**The problem:** Copies of all lines that contain "span" are needed; take them from the data below.

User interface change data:
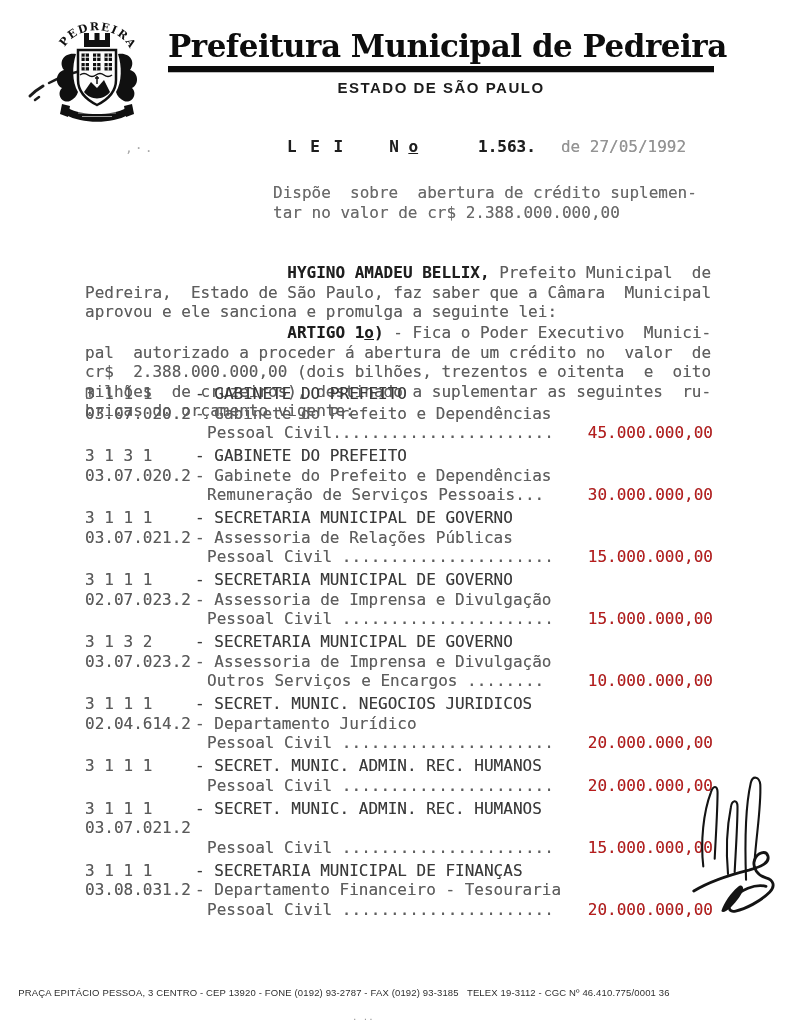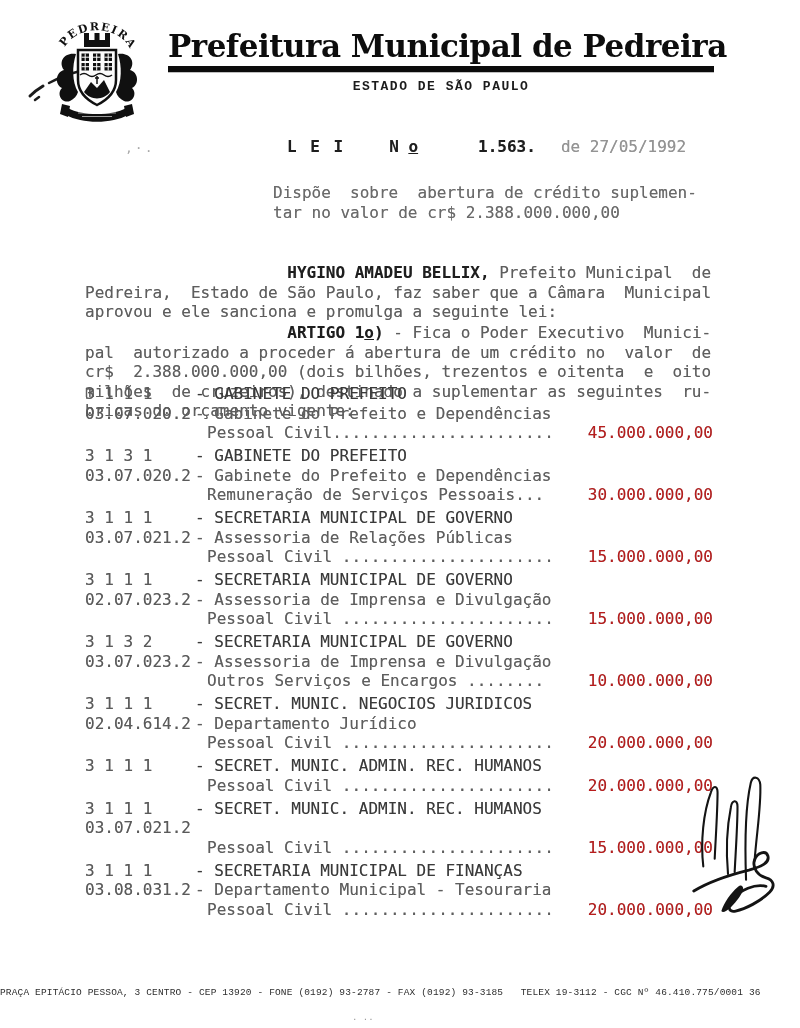--- a/index.html
+++ b/index.html
@@ -13,8 +13,8 @@
   .title{font-family:"DejaVu Serif",serif;font-weight:bold;font-size:31px;line-height:36px;
          color:#0d0d0d;letter-spacing:-0.5px;white-space:nowrap;}
   .rule{margin-top:2px;height:6px;background:#0b0b0b;box-shadow:0 1px 0 rgba(0,0,0,.25);}
-  .subtitle{margin-top:7px;font-family:Liberation Mono, monospace;font-weight:bold;
-            font-size:13px;letter-spacing:1.5px;color:#1c1c1c;}
+  .subtitle{margin-top:7px;font-family:Liberation Sans, sans-serif;font-weight:bold;
+            font-size:15px;letter-spacing:1.5px;color:#1c1c1c;}
 
   
   .doc{position:absolute;left:85px;top:0;width:634px;font-size:16px;line-height:19.5px;

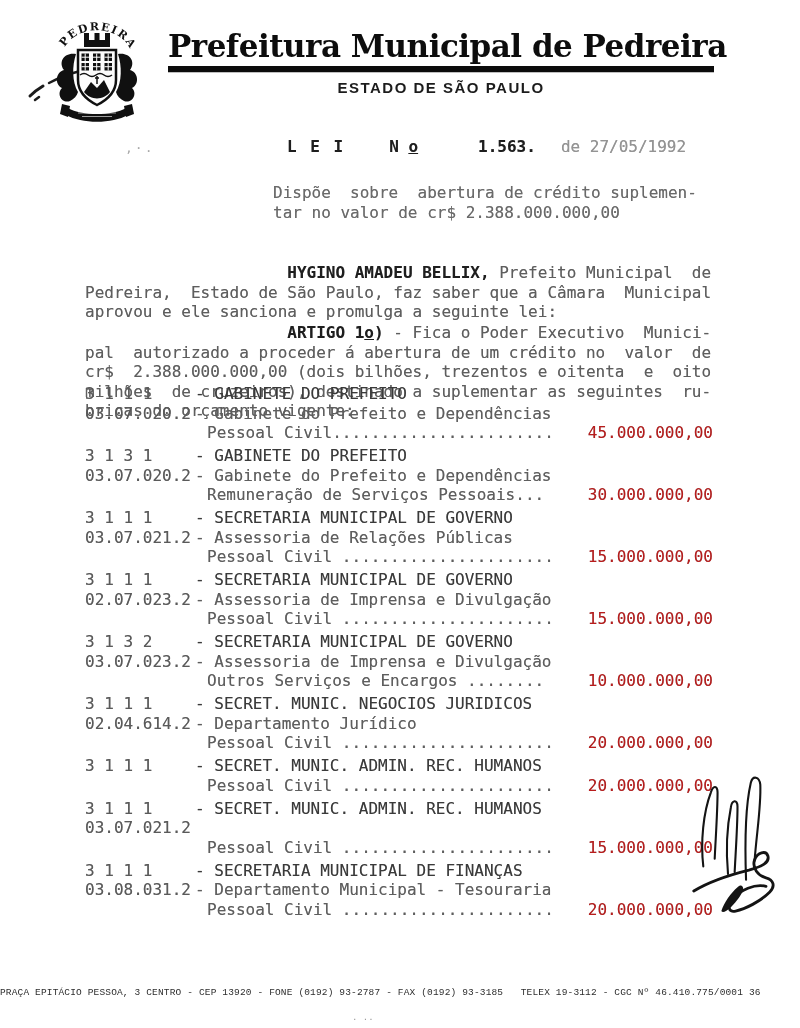--- a/index.html
+++ b/index.html
@@ -258,7 +258,7 @@
     </div>
     <div class="row">
       <span class="col-code">03.08.031.2</span>
-      <span class="unit">- Departamento Municipal - Tesouraria</span>
+      <span class="unit">- Departamento Financeiro - Tesouraria</span>
     </div>
     <div class="row">
       <span class="col-spacer"></span>

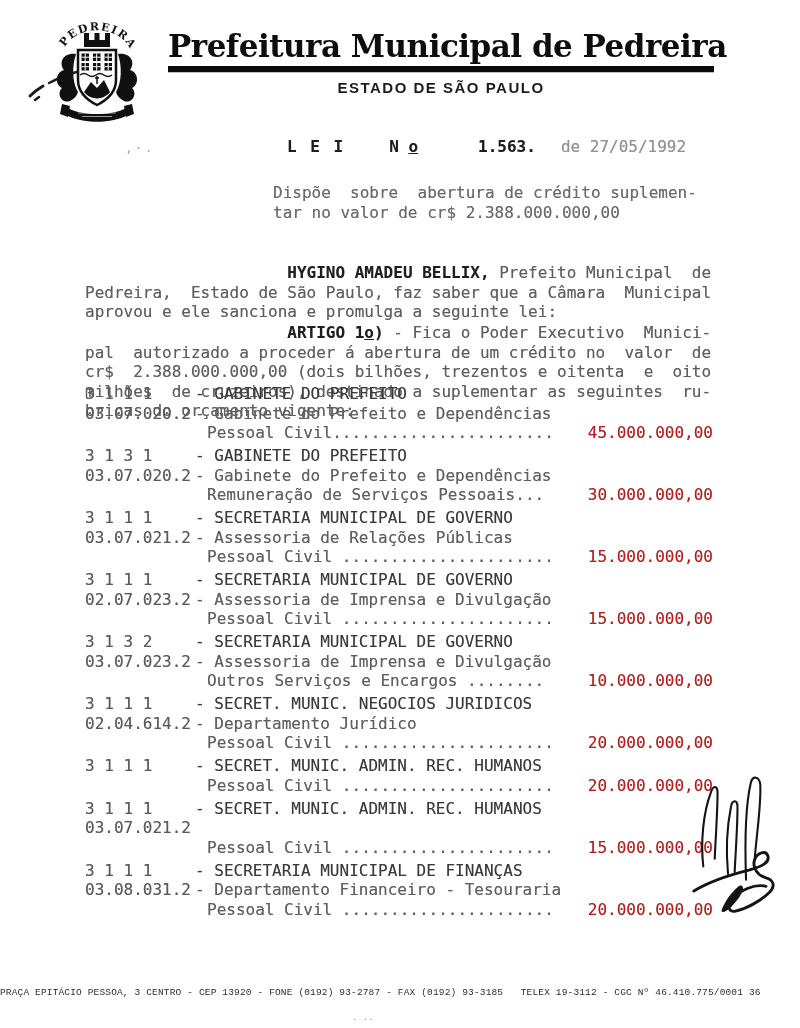--- a/index.html
+++ b/index.html
@@ -46,7 +46,7 @@
   
   .signature{position:absolute;left:690px;top:770px;width:95px;height:150px;}
   .footer{position:absolute;top:987px;left:0;width:688px;text-align:center;white-space:pre;
-          font-family:Liberation Mono, monospace;font-size:9.5px;letter-spacing:0.15px;color:#2e2e2e;}
+          font-family:Liberation Sans, sans-serif;font-size:9.5px;letter-spacing:0.15px;color:#2e2e2e;}
   .footer-artifact{position:absolute;top:1012px;left:352px;font-size:9px;color:#9a9a9a;}
 </style>
 </head>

**Written solution:**
       <span class="col-code">03.08.031.2</span>
-      <span class="unit">- Departamento Municipal - Tesouraria</span>
+      <span class="unit">- Departamento Financeiro - Tesouraria</span>
       <span class="col-spacer"></span>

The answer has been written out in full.